[What needs to be done]
Reproduce word for word the lines between those holding "[184,336,213,344] stone ->" and "(322, 412) none", inclusive, and nothing else from the data below.

[Version difference data]
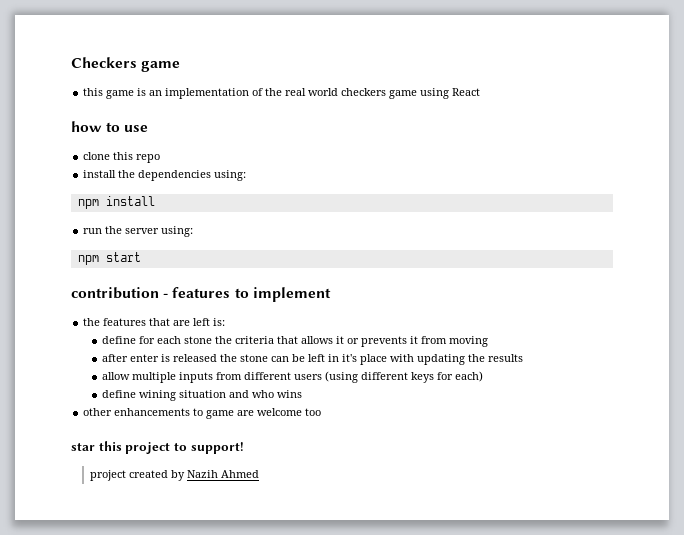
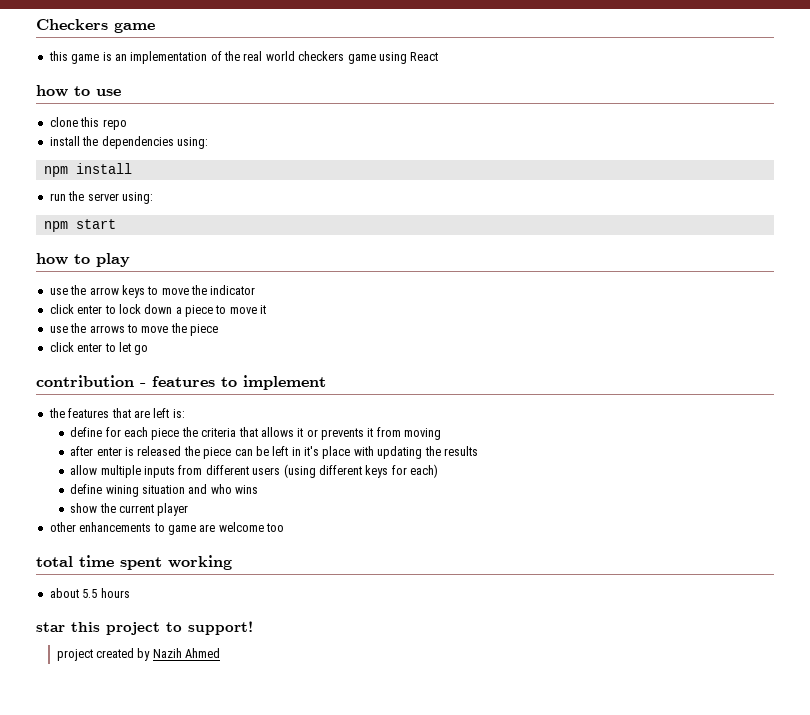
(141, 257) none -> [36,253,130,267] [49,285,256,298] [49,304,267,317] [49,323,218,336] [49,342,149,355] // how to play // use the arrow keys to move the indicator // click enter to lock down a piece to move it // use the arrows to move the piece // click enter to let go
[184,336,213,344] stone -> [151,428,180,440] piece
[240,354,269,362] stone -> [203,447,232,459] piece
(303, 394) none -> [70,503,189,516] // show the current player
(322, 412) none -> [36,555,232,570] [49,588,130,598] // total time spent working // about 5.5 hours

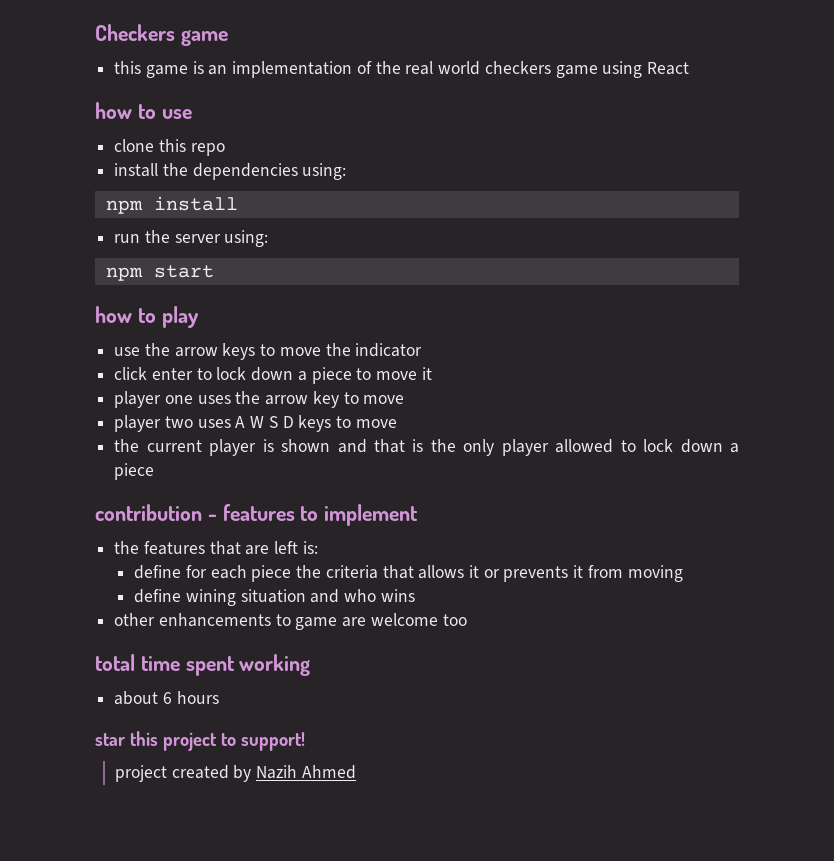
[49,323,218,336] [49,342,149,355] use the arrows to move the piece // click enter to let go -> [114,391,405,408] [114,415,397,432] [114,439,740,456] [114,463,155,480] player one uses the arrow key to move // player two uses A W S D keys to move // the current player is shown and that is the only player allowed to lock down a piece
[70,446,478,459] [70,464,439,478] // after enter is released the piece can be left in it's place with updating the results // allow multiple inputs from different users (using different keys for each) -> (683, 573) none
[70,503,189,516] // show the current player -> (415, 595) none
[82,589,98,598] 5.5 -> [162,692,172,704] 6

[Your solution]
[184,336,213,344] stone -> [151,428,180,440] piece
[240,354,269,362] stone -> [203,447,232,459] piece
(303, 394) none -> [70,503,189,516] // show the current player
(322, 412) none -> [36,555,232,570] [49,588,130,598] // total time spent working // about 5.5 hours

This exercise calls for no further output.